What are London Drone Surveys Used For?
Drone surveys have many uses in commercial, industrial and residential parts of London. If you’re looking for a London drone survey company then get in touch with us today.
Drones are most commonly used commercial to conduct property surveys and to take promotional photographs and videos. They are extremely useful for examining the condition of a property’s guttering, roof, chimney and garden, and are usually used in addition to traditional interior home surveys.
Estate agents and letting agents also frequently use drones to gather stunning aerial images and videos of high-end properties for sale or for rent. Drone photography captures the environment around a property, or properties, making it easy to see how the buildings fit into the landscape.
In addition to these uses, drones are now being used commercially for deliveries, conservation efforts, and for legal disputes and insurance claims.
Drones are used in industrial sectors like agriculture, construction, engineering and energy.
Farmers can more easily survey their land and livestock using drones than they can on foot. This initial financial and time investment saves farmers endless hours logging the position of their livestock and monitoring the health of their crops.
Drone surveys are also used at almost every stage of the construction process. From acquiring and analysing a site, through to producing promotional images at the end of the project, UAVs are an invaluable tool. The real-time, accurate data can be used by builders, architects and engineers to keep the project on track from start to finish.
UAS surveys are now more commonly being used in the energy sector to replace dangerous jobs like inspecting faulty transmission infrastructure. Thermal imaging capabilities of drones are also used by governments and private companies to assess the energy efficiency of London buildings.
Drones can provide homeowners with accurate information about properties being sold and bought in London. They are particularly useful for carrying out roof and chimney inspections, supplemental to a Homebuyers Survey. They are great for getting stunning overhead shots of a property that can become a keepsake, to pass down the generations of your family. Hobby drones are also flown by many individuals recreationally.
Drone Licencing and Regulations in London
Drone operators in the UK must be registered with the Civil Aviation Authority (CAA), regardless of whether they are flying the drone recreationally or commercially.

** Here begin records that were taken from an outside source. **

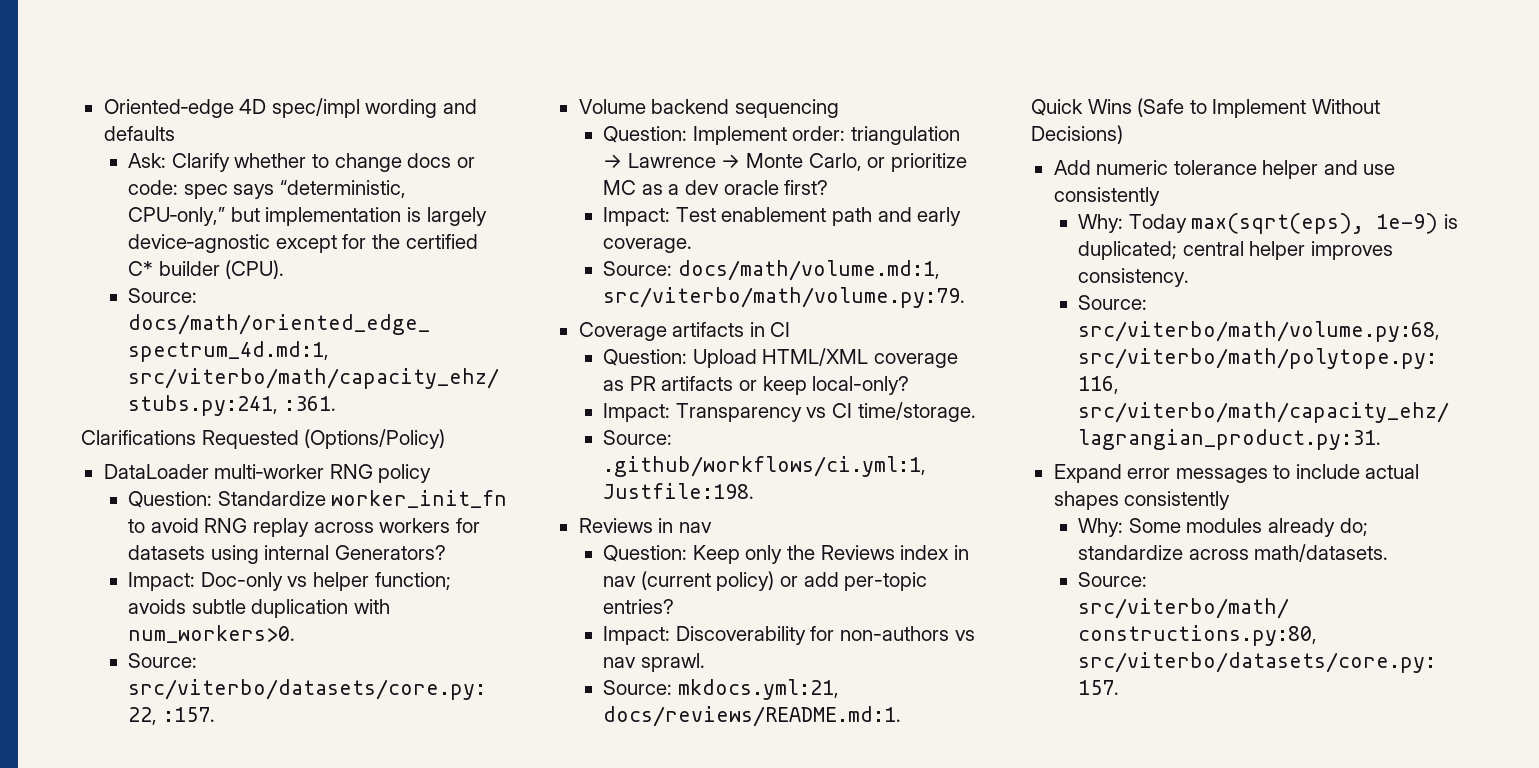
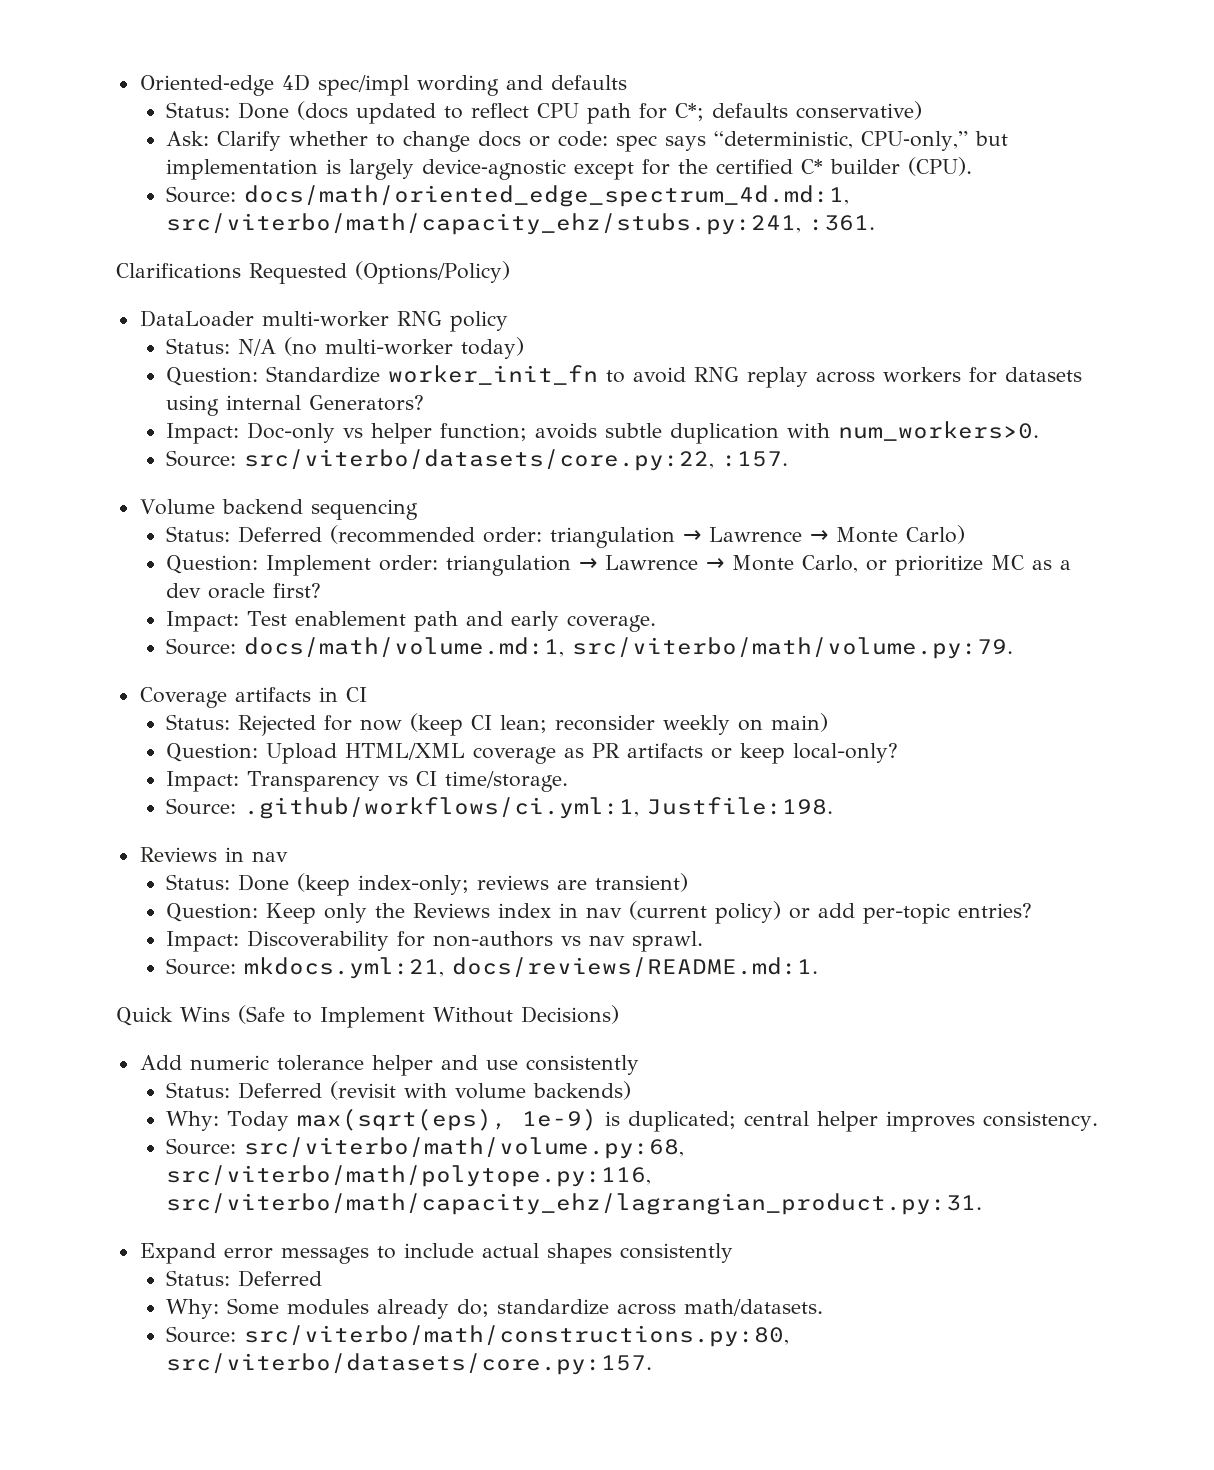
+ Status: Done (docs updated to reflect CPU path for C*; defaults conservative)
+ Status: N/A (no multi-worker today)
+ Status: Deferred (recommended order: triangulation → Lawrence → Monte Carlo)
+ Status: Rejected for now (keep CI lean; reconsider weekly on main)
+ Status: Done (keep index-only; reviews are transient)
+ Status: Deferred (revisit with volume backends)
  Expand error messages to include actual shapes consistently
+ Status: Deferred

Those operating UAVs will be required to pass an online safety test to assess their competence and knowledge of the regulations.
Due to the rules surrounding drone use, it can be hard to fly drones in London without extra permissions from the CAA. Drones must be flown at least 50m away from people, and at a height of no more than 120m. UAV operators must adhere to rules surrounding No-Fly Zones such as airports, government buildings and prisons.